▶ **Task directions**:
Write out, word for word, each line from the start of the entries through the one holding "- greater than 1280 minutes (never finished) Points"; omit the pictures.

[Difference listings]
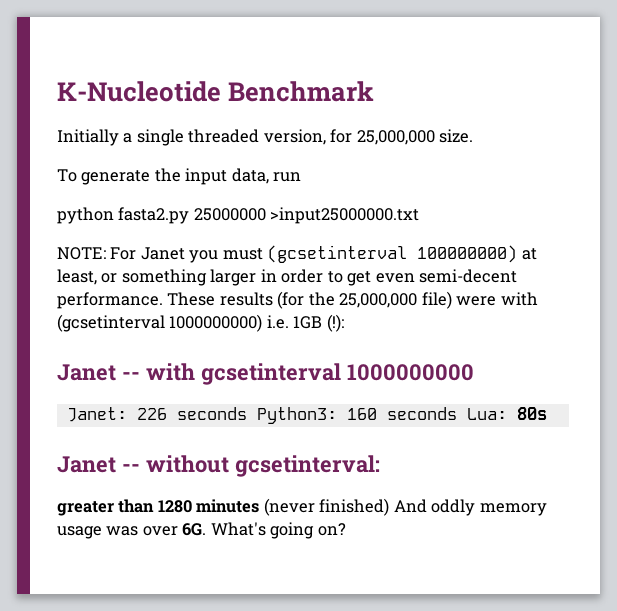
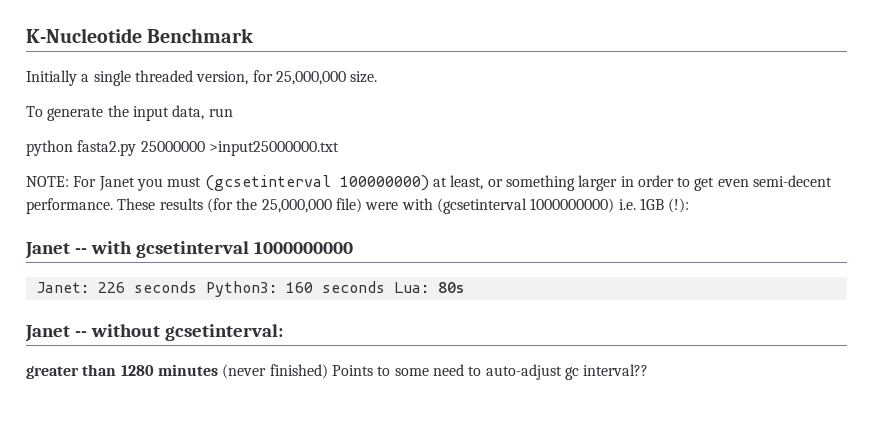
- greater than 1280 minutes (never finished) And oddly memory usage was over 6G. What's going on?
+ greater than 1280 minutes (never finished) Points to some need to auto-adjust gc interval??

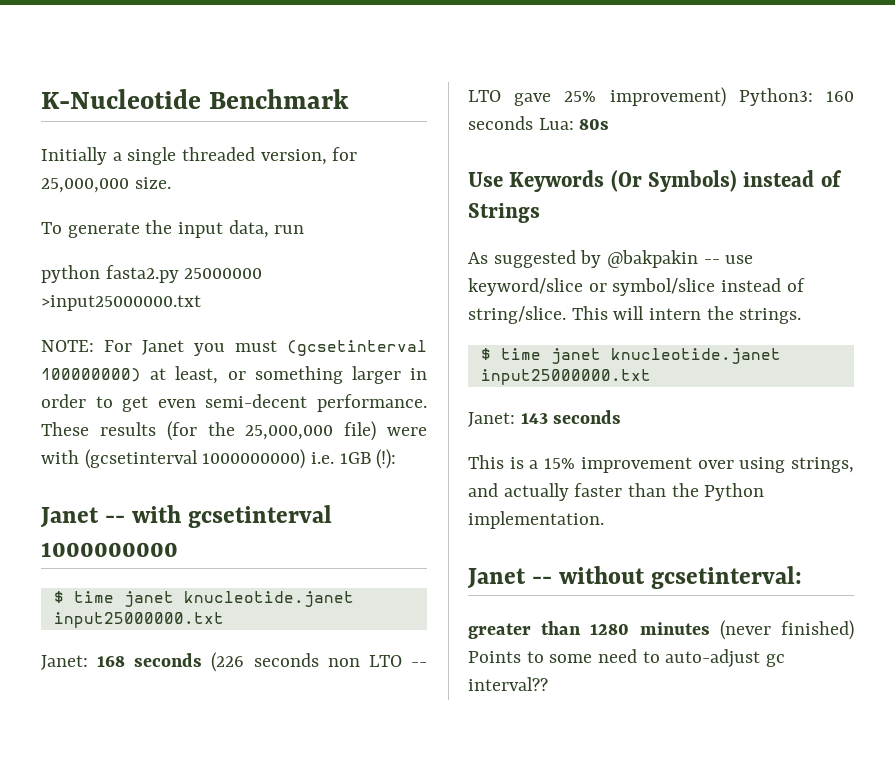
  Janet -- with gcsetinterval 1000000000
- Janet: 226 seconds Python3: 160 seconds Lua: 80s
+ $ time janet knucleotide.janet input25000000.txt
+ Janet: 168 seconds (226 seconds non LTO -- LTO gave 25% improvement) Python3: 160 seconds Lua: 80s
+ Use Keywords (Or Symbols) instead of Strings
+ As suggested by @bakpakin -- use keyword/slice or symbol/slice instead of string/slice. This will intern the strings.
+ $ time janet knucleotide.janet input25000000.txt
+ Janet: 143 seconds
+ This is a 15% improvement over using strings, and actually faster than the Python implementation.

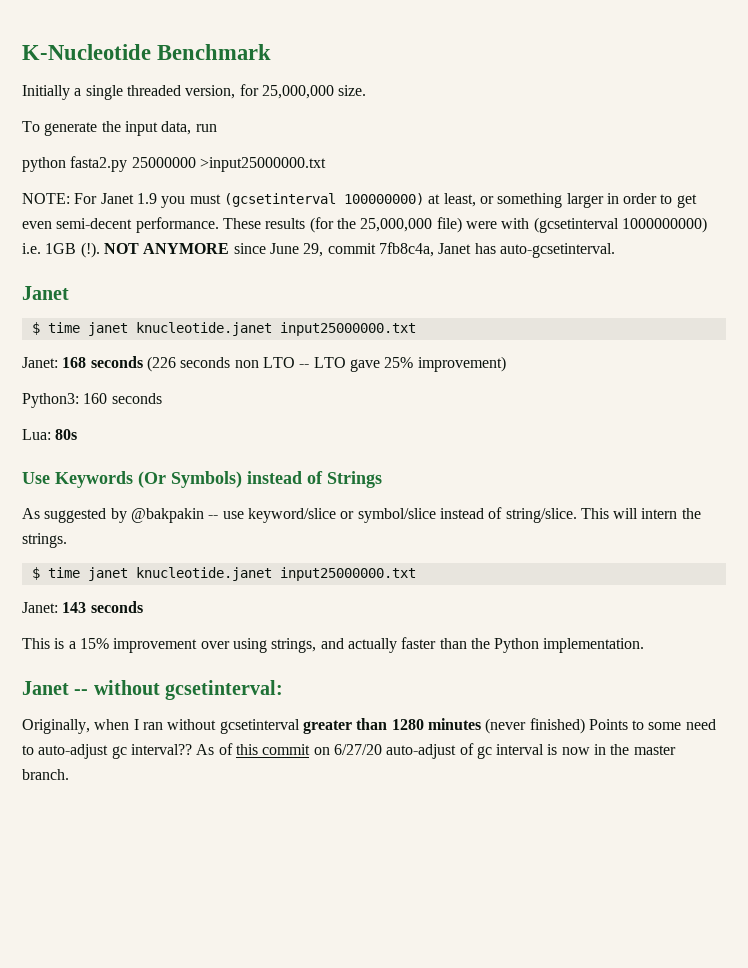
- NOTE: For Janet you must (gcsetinterval 100000000) at least, or something larger in order to get even semi-decent performance.
+ NOTE: For Janet 1.9 you must (gcsetinterval 100000000) at least, or something larger in order to get even semi-decent performance.
- These results (for the 25,000,000 file) were with (gcsetinterval 1000000000) i.e. 1GB (!):
- Janet -- with gcsetinterval 1000000000
+ These results (for the 25,000,000 file) were with (gcsetinterval 1000000000) i.e. 1GB (!). NOT ANYMORE since June 29, commit 7fb8c4a, Janet has auto-gcsetinterval.
+ Janet
- Janet: 168 seconds (226 seconds non LTO -- LTO gave 25% improvement) Python3: 160 seconds Lua: 80s
+ Janet: 168 seconds (226 seconds non LTO -- LTO gave 25% improvement)
+ Python3: 160 seconds
+ Lua: 80s
- greater than 1280 minutes (never finished) Points to some need to auto-adjust gc interval??
+ Originally, when I ran without gcsetinterval greater than 1280 minutes (never finished) Points to some need to auto-adjust gc interval??
+ As of this commit on 6/27/20 auto-adjust of gc interval is now in the master branch.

▶ **Response to this task**:
- greater than 1280 minutes (never finished) And oddly memory usage was over 6G. What's going on?
+ greater than 1280 minutes (never finished) Points to some need to auto-adjust gc interval??

  Janet -- with gcsetinterval 1000000000
- Janet: 226 seconds Python3: 160 seconds Lua: 80s
+ $ time janet knucleotide.janet input25000000.txt
+ Janet: 168 seconds (226 seconds non LTO -- LTO gave 25% improvement) Python3: 160 seconds Lua: 80s
+ Use Keywords (Or Symbols) instead of Strings
+ As suggested by @bakpakin -- use keyword/slice or symbol/slice instead of string/slice. This will intern the strings.
+ $ time janet knucleotide.janet input25000000.txt
+ Janet: 143 seconds
+ This is a 15% improvement over using strings, and actually faster than the Python implementation.

- NOTE: For Janet you must (gcsetinterval 100000000) at least, or something larger in order to get even semi-decent performance.
+ NOTE: For Janet 1.9 you must (gcsetinterval 100000000) at least, or something larger in order to get even semi-decent performance.
- These results (for the 25,000,000 file) were with (gcsetinterval 1000000000) i.e. 1GB (!):
- Janet -- with gcsetinterval 1000000000
+ These results (for the 25,000,000 file) were with (gcsetinterval 1000000000) i.e. 1GB (!). NOT ANYMORE since June 29, commit 7fb8c4a, Janet has auto-gcsetinterval.
+ Janet
- Janet: 168 seconds (226 seconds non LTO -- LTO gave 25% improvement) Python3: 160 seconds Lua: 80s
+ Janet: 168 seconds (226 seconds non LTO -- LTO gave 25% improvement)
+ Python3: 160 seconds
+ Lua: 80s
- greater than 1280 minutes (never finished) Points to some need to auto-adjust gc interval??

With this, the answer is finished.